When it came to other men trying to exercise power over him, he absolutely was all of those things. He fought dirty when he had to and without compunction.
He had a functioning conscience, however, especially when it came to women and kids. When it came to his wife, he was completely sincere in wanting to protect her in every way.
Except if it meant shielding her from himself. When Adara’s brother, “Nic,” he had called himself, had invited them to take a room at his house, that was exactly what Gideon had heard. A room. One bed.
Normally he would never take up such an offer. Given the unsavory elements in his background, he kept to himself whenever possible. He liked his privacy and was also a man who liked his own personal space. Even at home in New York, he and Adara slept in separate beds in separate bedrooms. He visited hers; she never came to his. When she rose to shower after their lovemaking, he took his cue and left.
That had always grated, the way she disappeared before the sweat had dried on his skin, but it was the price of autonomy so he paid it.
Had paid it. He was becoming damn restless for entry into the space Adara occupied—willing to do whatever it took to invade it, even put himself into the inferior position of accepting a favor from a stranger.
Irritated by these unwanted adjustments to his rigidly organized life, he listened with half an ear to the vineyard manager’s wife babble about housekeepers on vacation and stocked refrigerators, trying not to betray his impatience for her to get the hell out and leave them alone.
The nervous woman insisted on orienting them in the house, which looked from the outside like an Old English rabbit warren. Once inside, however, the floor plan opened up. Half the interior walls had been knocked out, some had been left as archways and pony walls, and the exterior ones along the back had been replaced by floor-to-ceiling windows. The remodeling, skilled as it was, was obvious to Gideon’s sharp eye, but he approved. The revised floor plan let the stunning view of grounds, beach and sea become the wallpaper for the airy main-floor living space.
“The code for the guest wireless is on the desk in here,” the woman prattled on as she led them up the stairs and pressed open a pair of double doors.
Gideon glanced into a modern office of sleek equipment, comfortable workspaces and a stylish, old-fashioned wet bar. A frosted crest was subtly carved into the mirrored wall behind it.
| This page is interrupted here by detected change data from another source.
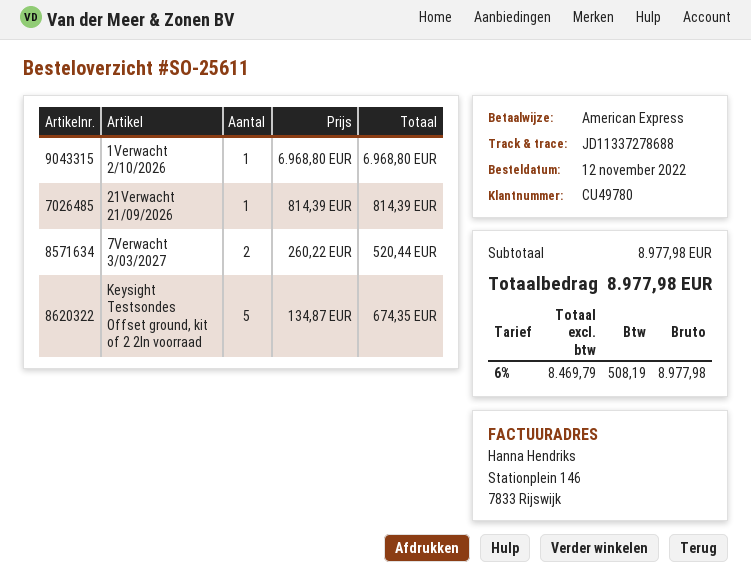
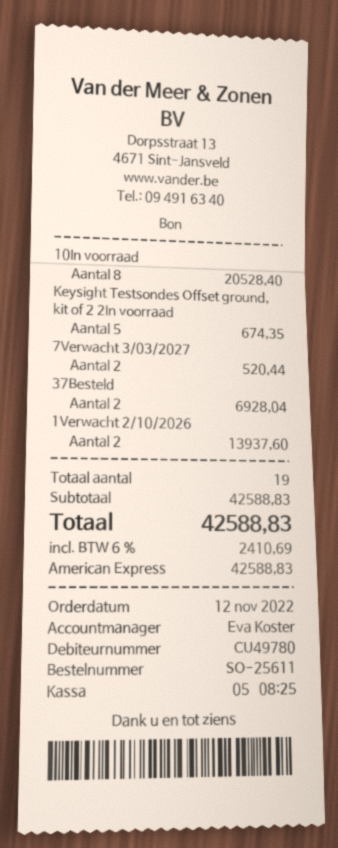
1Verwacht 2/10/2026: 1 for 6968.80 -> 2 for 13937.60
21Verwacht 21/09/2026: 1 for 814.39 -> none
10In voorraad: none -> 8 for 20528.40
37Besteld: none -> 2 for 6928.04
subtotal: 8977.98 -> 42588.83
tax: 6% = 508.19 -> 6% = 2410.69
total: 8977.98 -> 42588.83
In the back of his mind, he heard again the male voice identifying himself when he had called the hotel, the modulated voice vaguely familiar.
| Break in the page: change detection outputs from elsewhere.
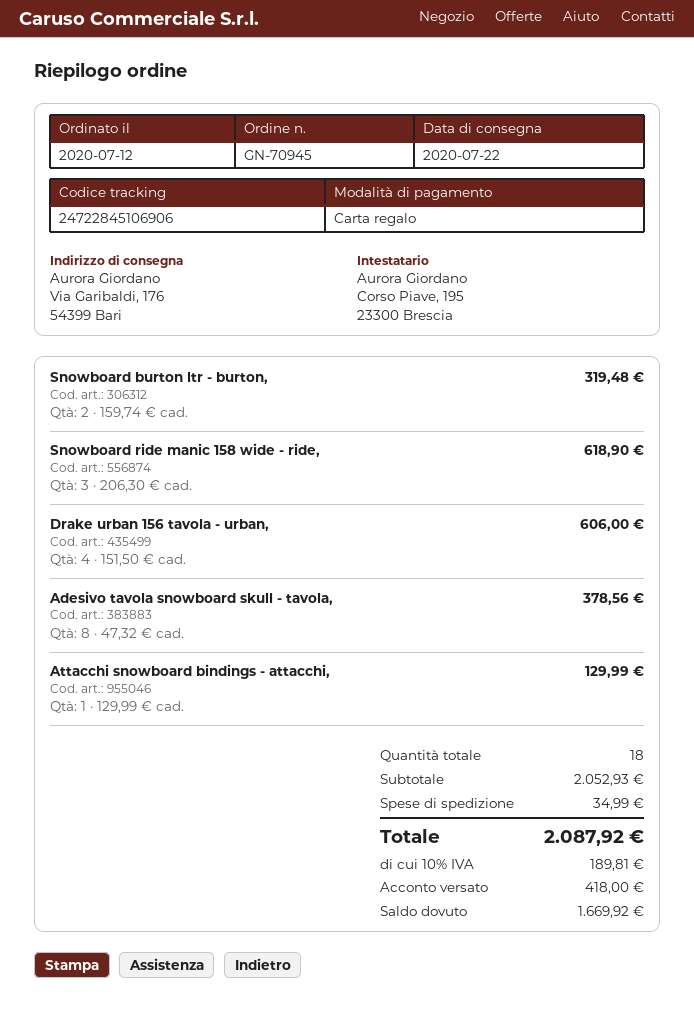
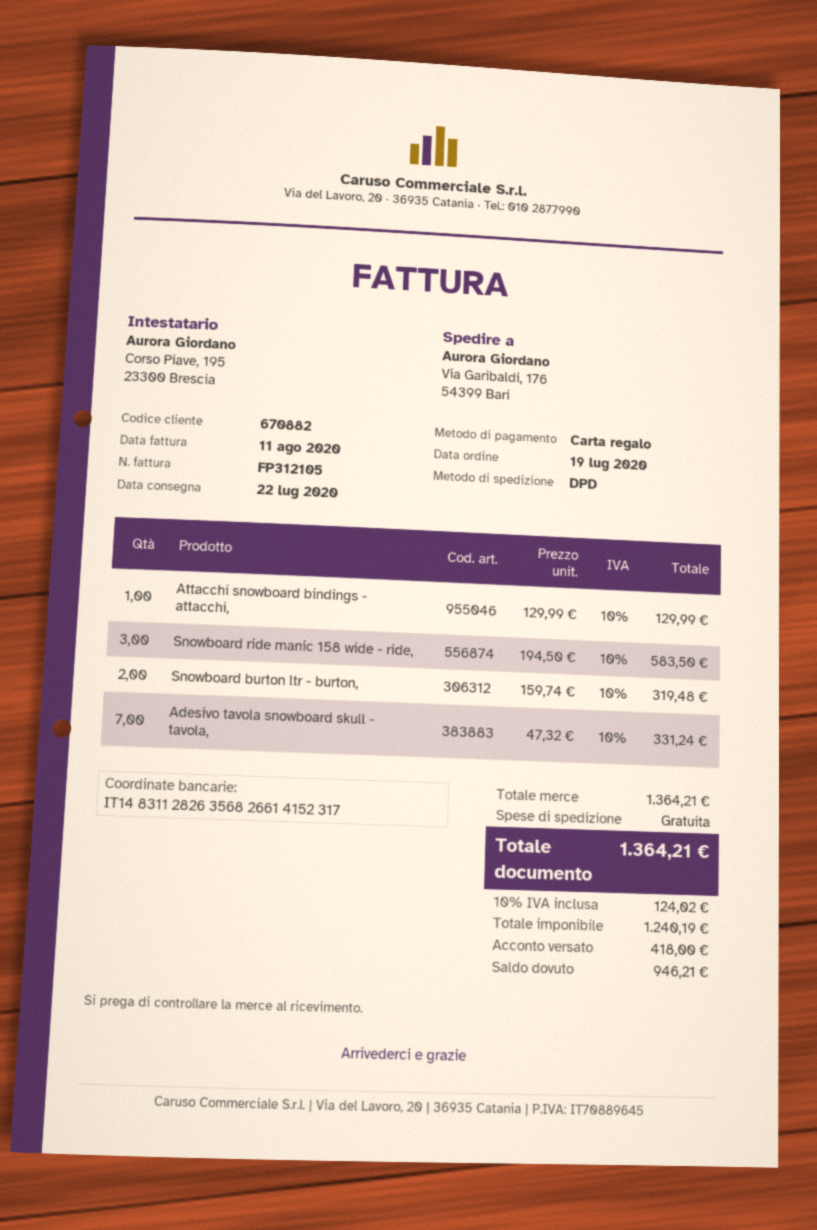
order date: 2020-07-12 -> 2020-07-19
Snowboard ride manic 158 wide - ride,: 3 x 206.30 = 618.90 -> 3 x 194.50 = 583.50
Drake urban 156 tavola - urban,: 4 x 151.50 = 606.00 -> none
Adesivo tavola snowboard skull - tavola,: 8 x 47.32 = 378.56 -> 7 x 47.32 = 331.24
subtotal: 2052.93 -> 1364.21
shipping: 34.99 -> 0.00
tax: 10% = 189.81 -> 10% = 124.02
total: 2087.92 -> 1364.21
balance: 1669.92 -> 946.21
It’s Nic...Makricosta. I’m looking for my sister, Adara. Gideon had put the tiny hesitation down to anything from nerves to distraction.
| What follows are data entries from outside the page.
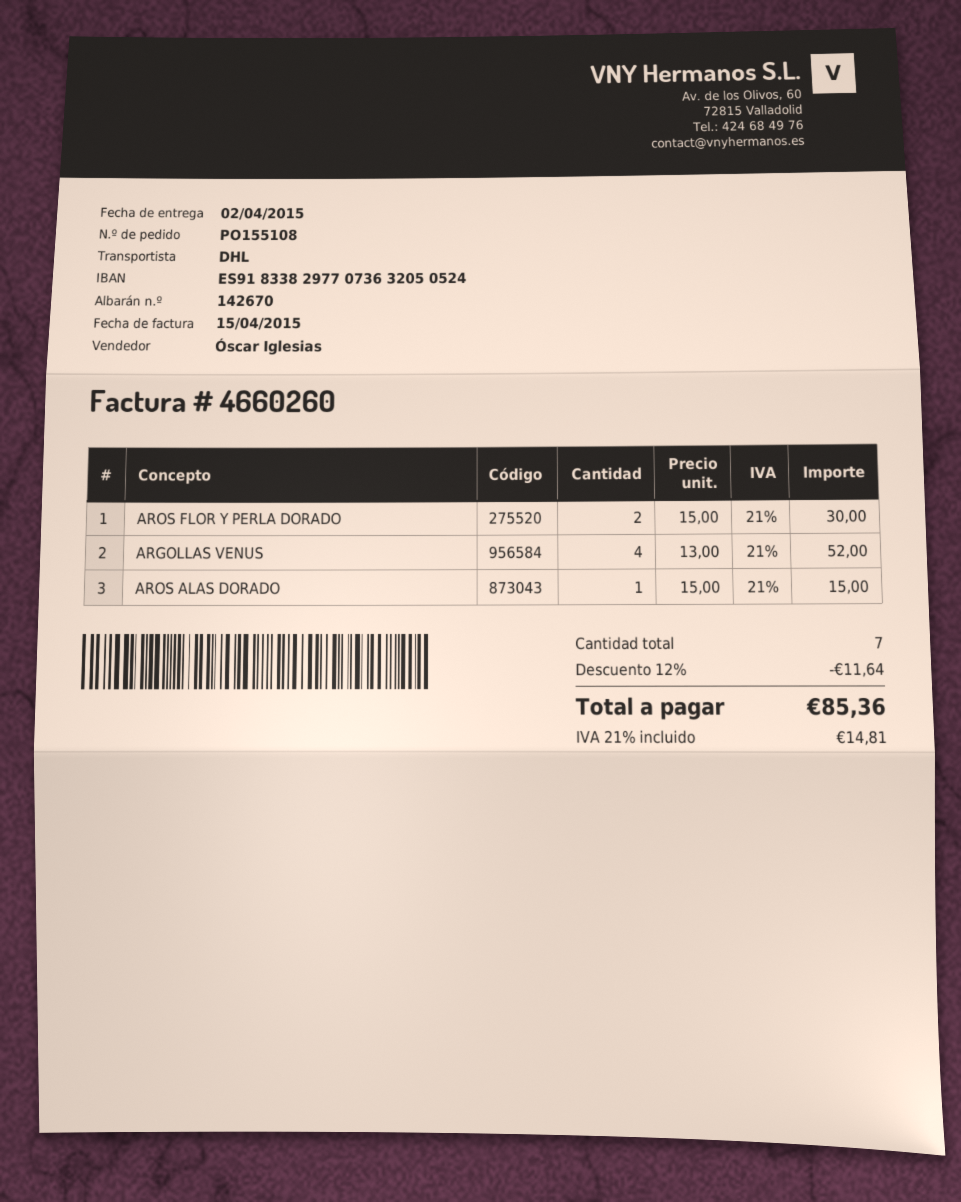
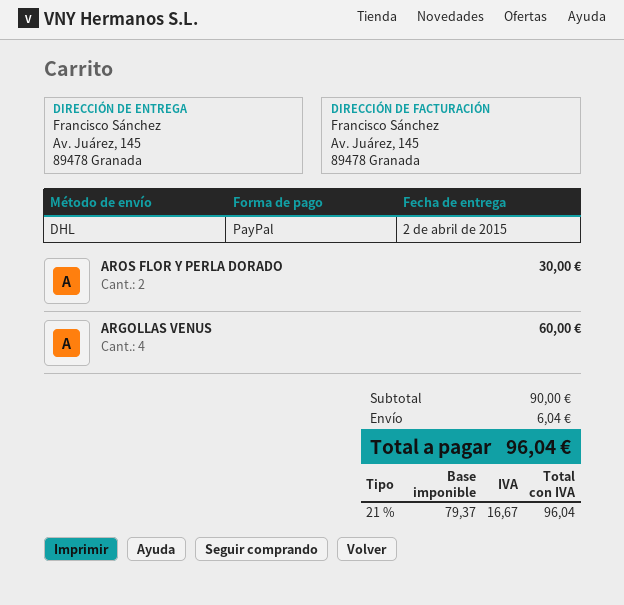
ARGOLLAS VENUS: 4 for 52.00 -> 4 for 60.00
AROS ALAS DORADO: 1 for 15.00 -> none
discount: 12% = 11.64 -> none
shipping: none -> 6.04
tax: 21% = 14.81 -> 21% = 16.67
total: 85.36 -> 96.04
Now, as he recognized the crest, he put two and two together and came up with C-4 explosive. A curse escaped him.
Both women turned startled gazes to where he lingered in the office doorway.
“You told me your brother had changed his name. I didn’t realize to what,” Gideon said, trying for dry and wry, but his throat had become a wasteland in the face of serious danger to his invented identity.
“Oh,” Adara said with ingenuous humor. “I didn’t realize I never...” A tiny smile of sheepish pride crept across her lips. “He’s kind of a big deal, isn’t he? It’s one of the reasons I hesitated to get in touch. I thought he might dismiss me as a crackpot, or as someone trying to get money out of him.”